The soldier turned suddenly to see Gerry Polyani in his standing exo-suit.
“You killed my sister!” Gerry screamed as he landed one solid punch with a metal-covered fist.
The man in black was knocked back, but as before, recovered his ground instantly. The robotic suit was stronger, but the man who controlled it was unprotected at its center. After easily dodging another blow, the intruder swiped empty air in Nio’s direction before crushing Gerry’s ribs with a solid blow. The exo-suit, instead of protecting him, now held him exposed, like the broad side of a barn.
Sirens.
Local PD were descending quickly from the road on the far side. The man in black looked at Nio, who clutched the keyboard. She was scrambling toward the approaching squad cars. But something was wrong. Her legs were wobbling.

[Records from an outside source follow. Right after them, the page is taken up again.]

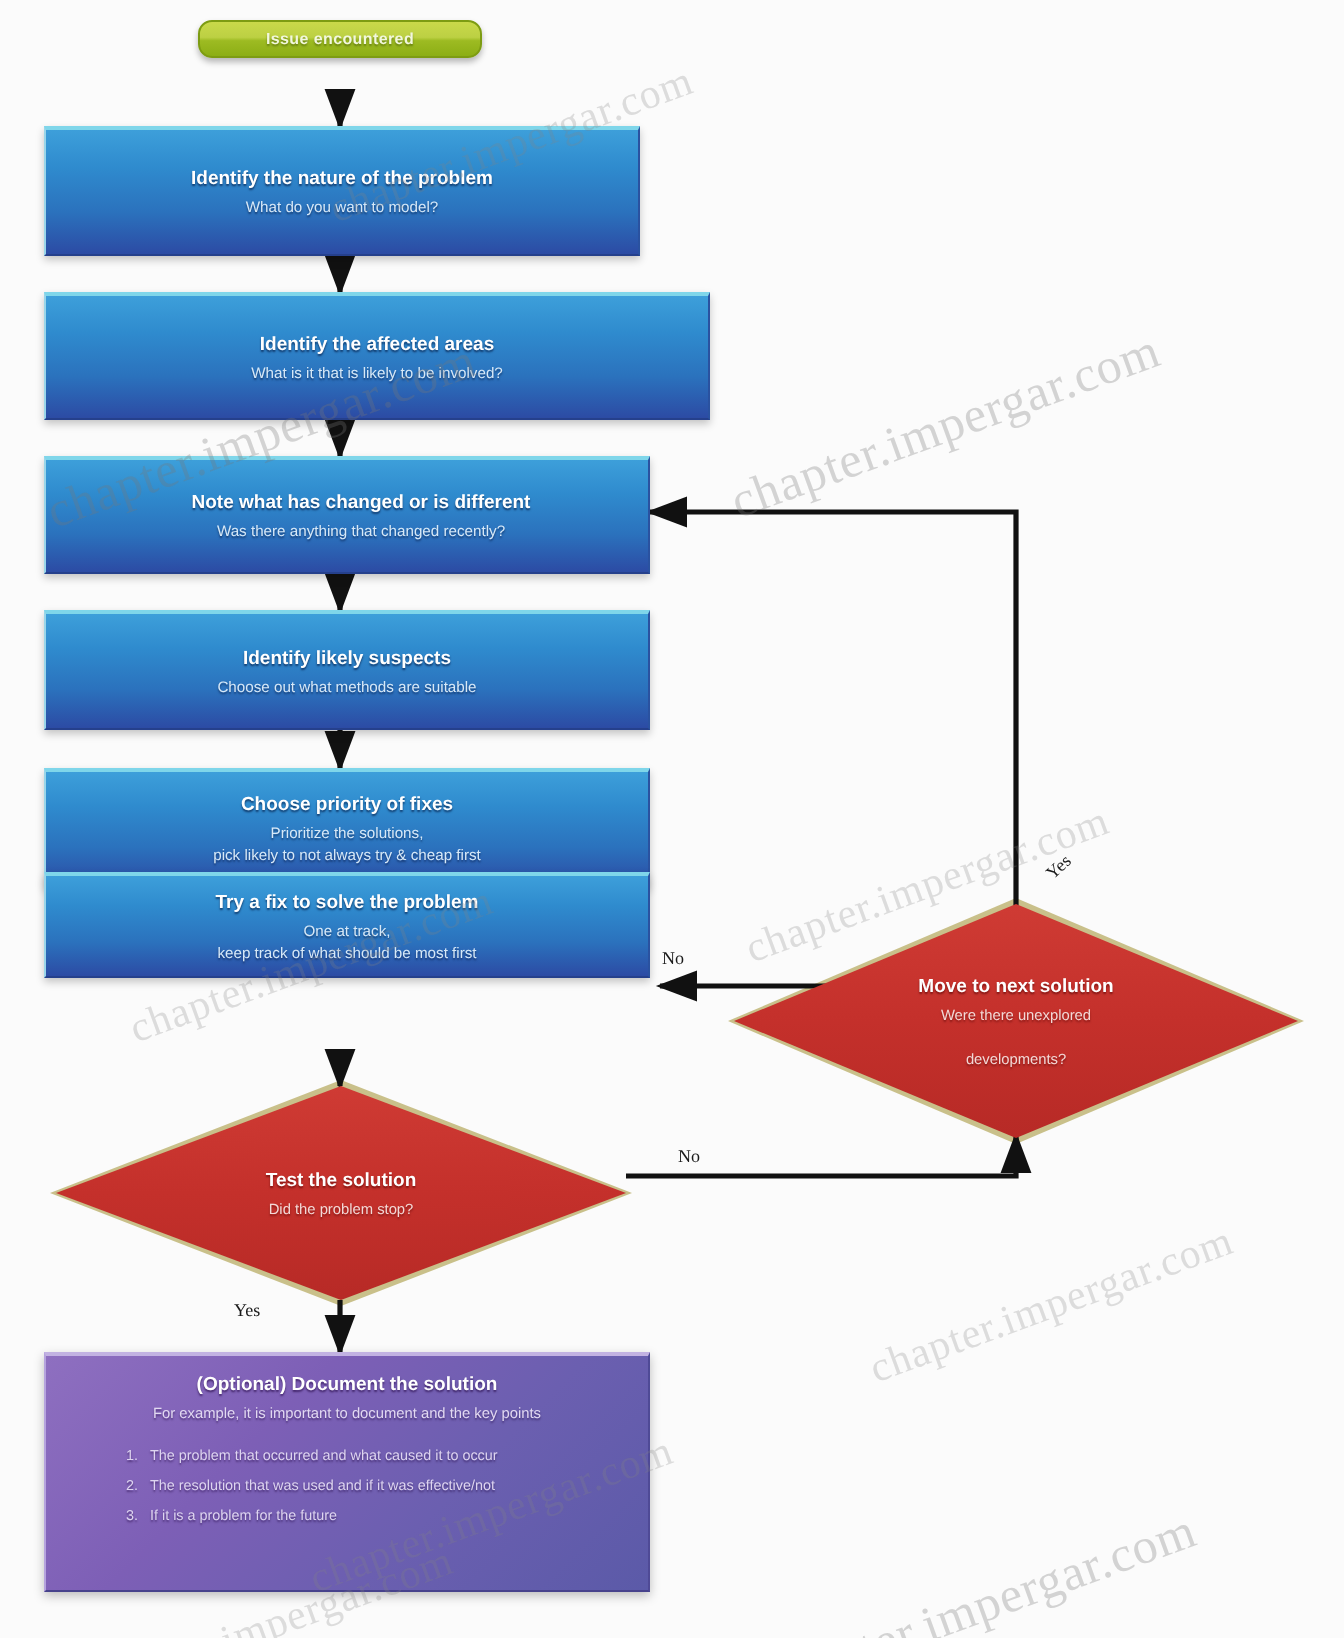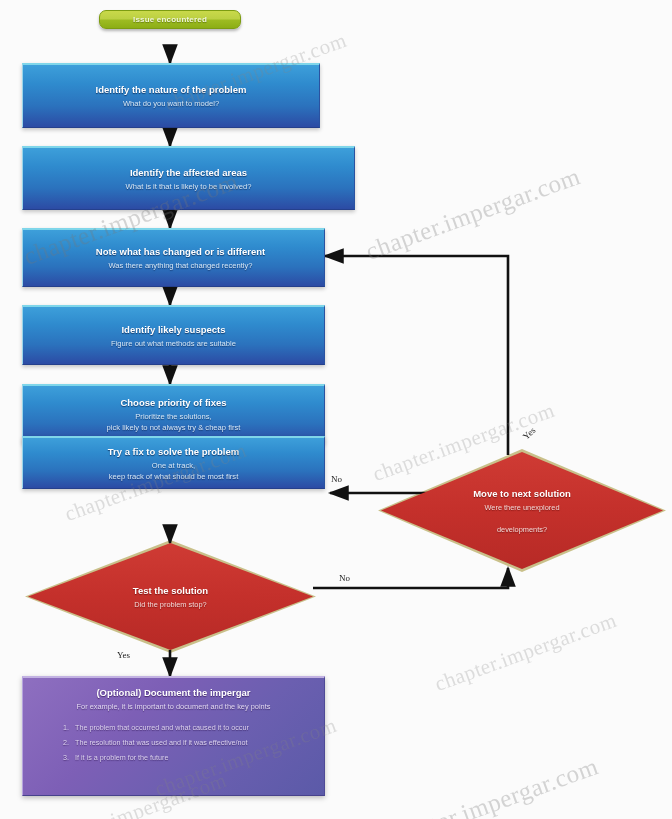"Figure out what methods are" div.t2 { text: Figure -> Choose }
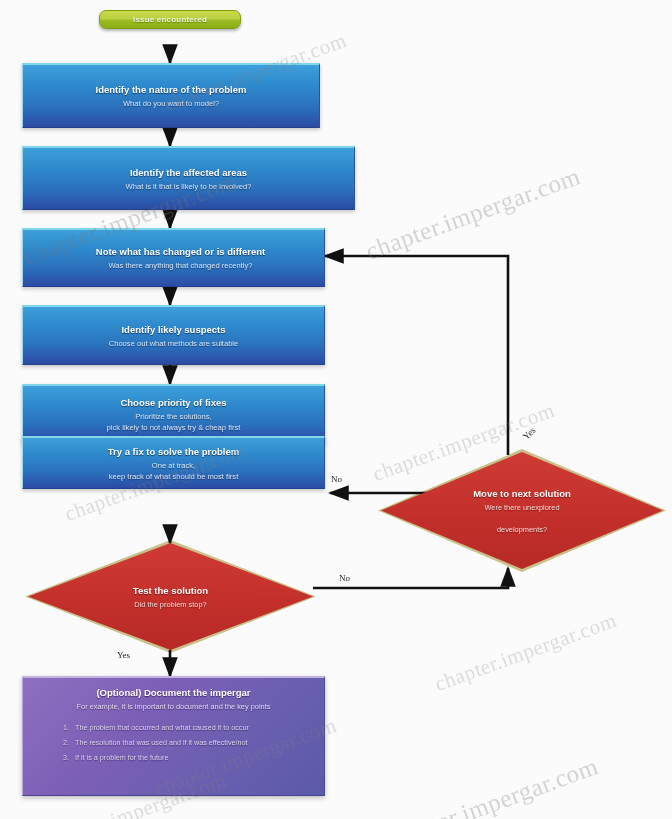"Move to next solution" div.diamond { left: 381px -> 367px }
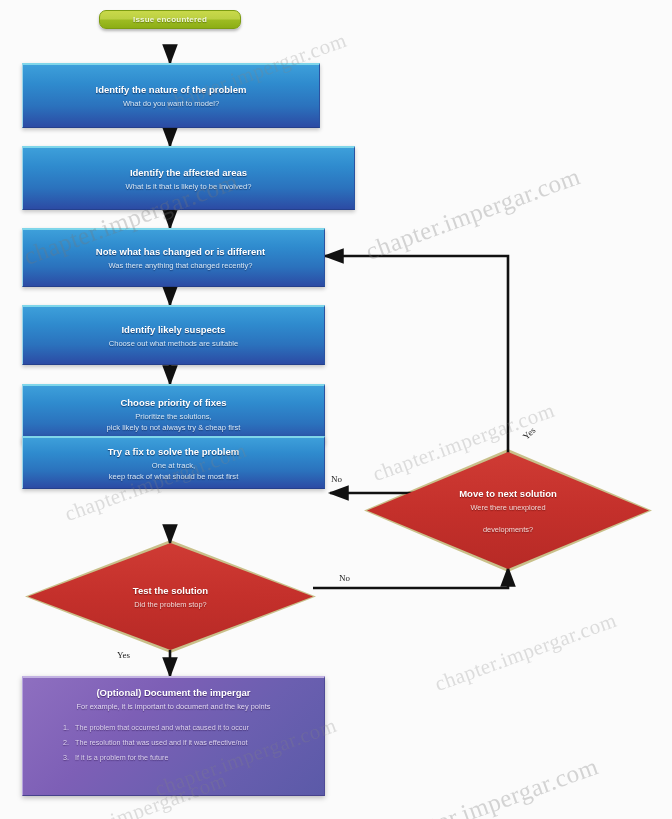"(Optional) Document the impergar" div.t1 { text: impergar -> solution }
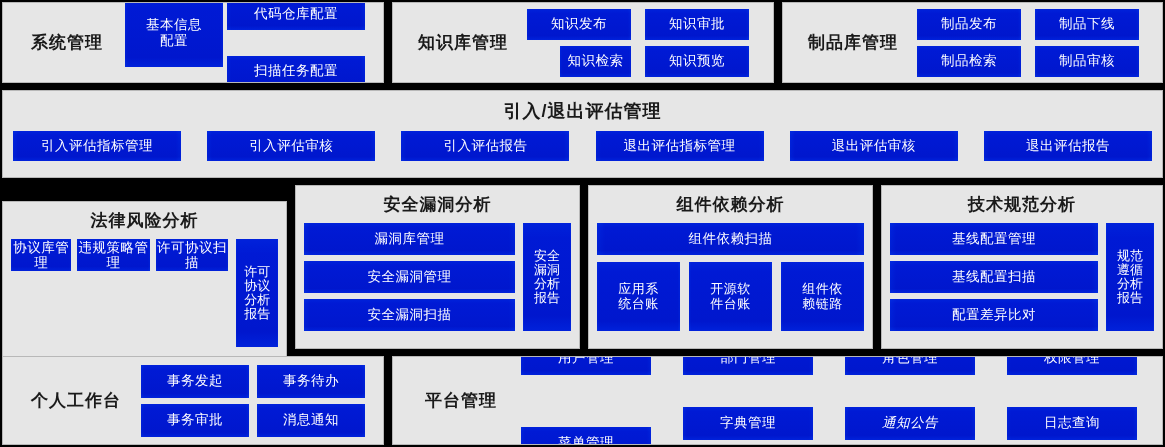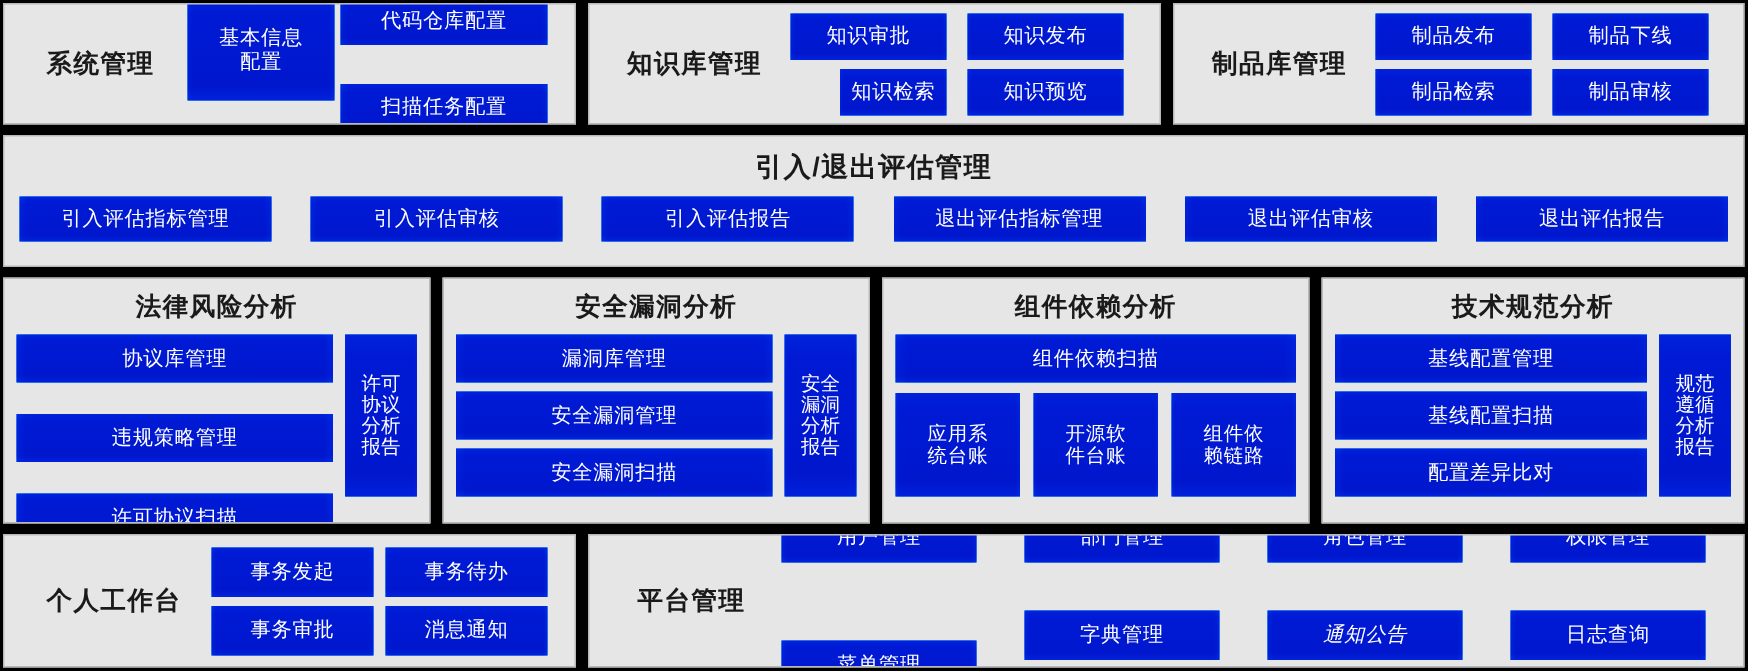"知识审批" div.btn { order: before "知识发布" -> after "知识发布" }
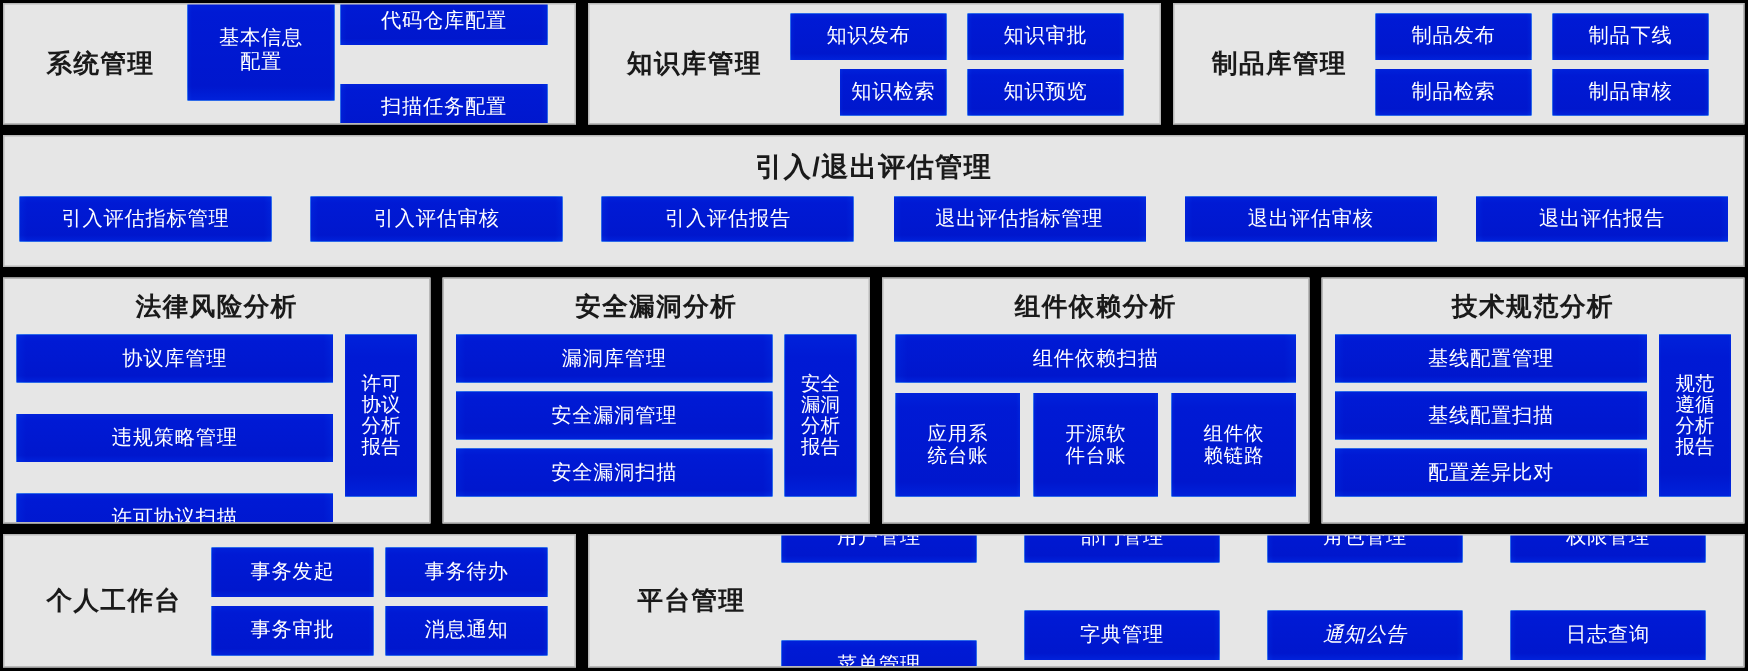"法律风险分析" div.panel { top: 185px -> 201px }
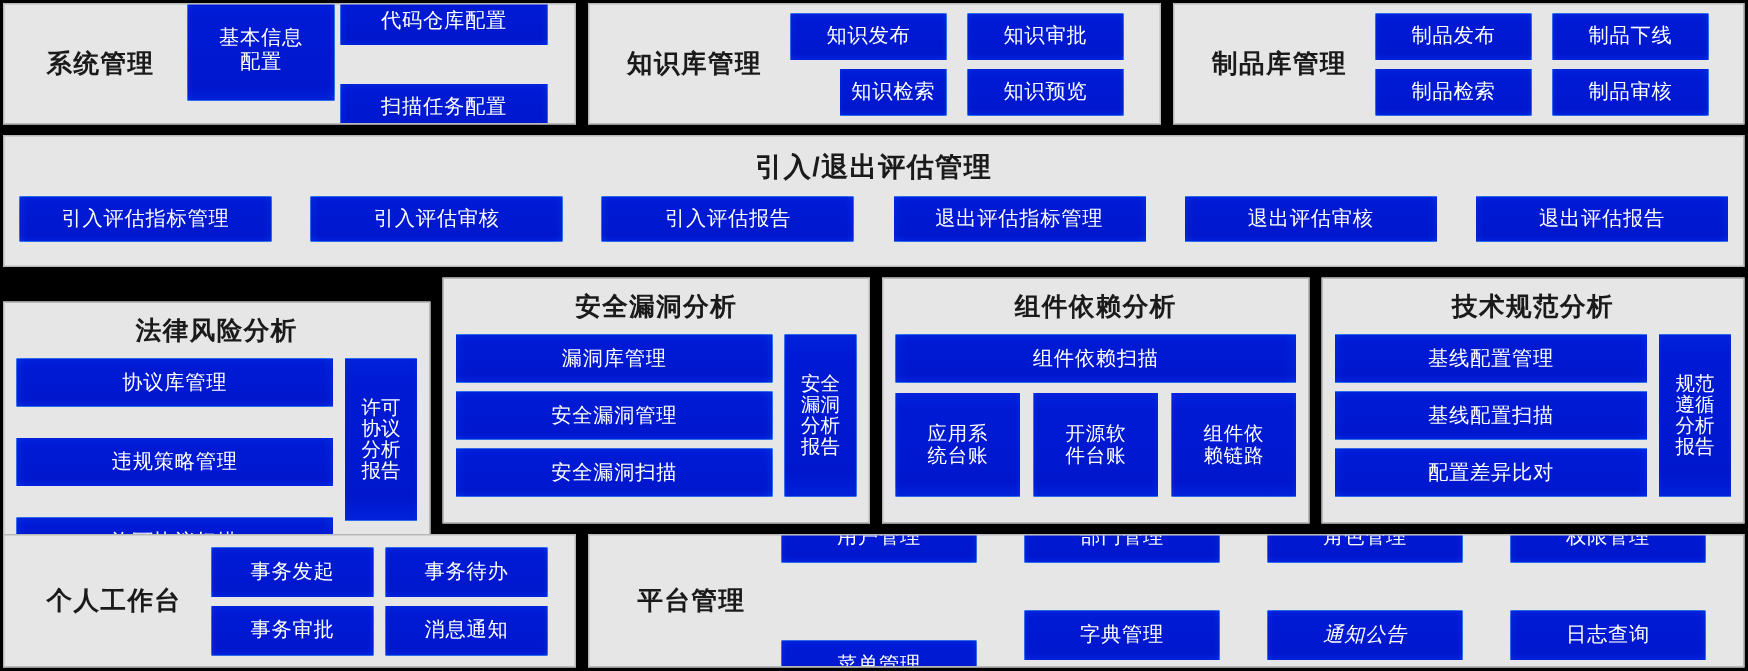"协议库管理" div { flex-direction: column -> row; gap: 21px -> 6px }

The man in black took a step toward her, but when he saw Agent Quinn regain his feet, he fled, leaving Gerry motionless and bleeding.
Nio collapsed, which surprised her. She hadn’t been anywhere near the intruder. She felt odd. She touched her stomach. It was wet. She looked down at the specks of blood on her fingers.
“H-how did that happen?”
She lay back and looked up at the stars and started hyperventilating uncontrollably. By the time Quinn hobbled over to her, arm dangling at his side, everything was shaking.
“Do y-you believe m-me now?” she joked.
She turned to the side and vomited.
The last word she said was “S-semmi.”